Every line below that mentions the word "weight" should be copied out.

+--

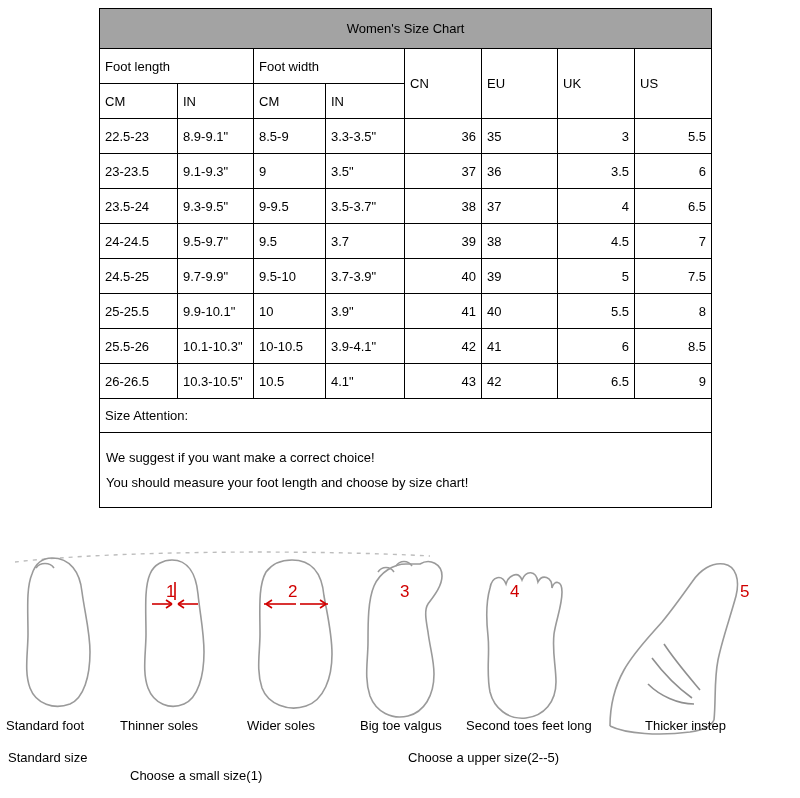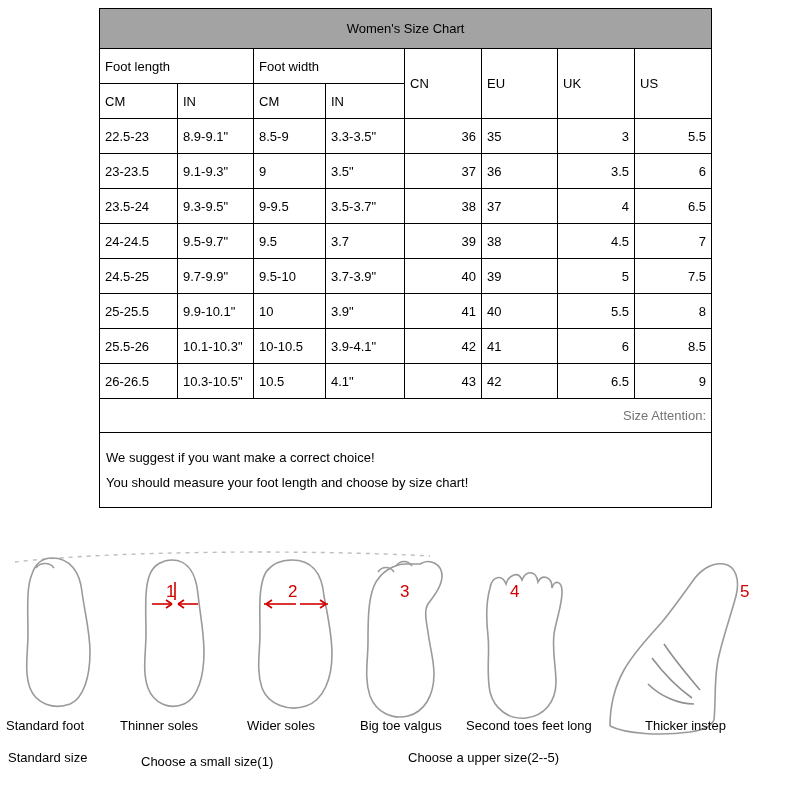--- a/index.html
+++ b/index.html
@@ -50,22 +50,22 @@
     font-size: 14px;
   }
   .hdr-left {
     text-align: left;
     font-weight: normal;
     font-size: 13px;
   }
   .cell-left { text-align: left; margin-top: 17px; }
   .cell-right { text-align: right; }
   .attention {
-    text-align: right;
-    color: #737373;
+    text-align: left;
+    color: #000000;
     font-weight: bold;
     font-size: 14px;
     height: 34px !important;
   }
   .note {
     font-size: 14px;
     height: 58px !important;
     line-height: 25px;
     padding: 12px 6px !important;
   }
@@ -298,15 +298,15 @@
   <span class="num-label" style="left:740px; top:34px;">5</span>
 
   <span class="foot-caption" style="left:6px; top:170px;">Standard foot</span>
   <span class="foot-caption" style="left:120px; top:170px;">Thinner soles</span>
   <span class="foot-caption" style="left:247px; top:170px;">Wider soles</span>
   <span class="foot-caption" style="left:360px; top:170px;">Big toe valgus</span>
   <span class="foot-caption" style="left:466px; top:170px;">Second toes feet long</span>
   <span class="foot-caption" style="left:645px; top:170px;">Thicker instep</span>
 
   <span class="foot-sub" style="left:8px; top:202px;">Standard size</span>
-  <span class="foot-sub" style="left:130px; top:206px;margin-left:11px;">Choose a small size(1)</span>
+  <span class="foot-sub" style="left:130px; top:220px;">Choose a small size(1)</span>
   <span class="foot-sub" style="left:408px; top:202px;">Choose a upper size(2--5)</span>
 </div>
 
 </body></html>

+--

§ **PROBLEM SOLUTION**:
     font-weight: normal;
     font-weight: bold;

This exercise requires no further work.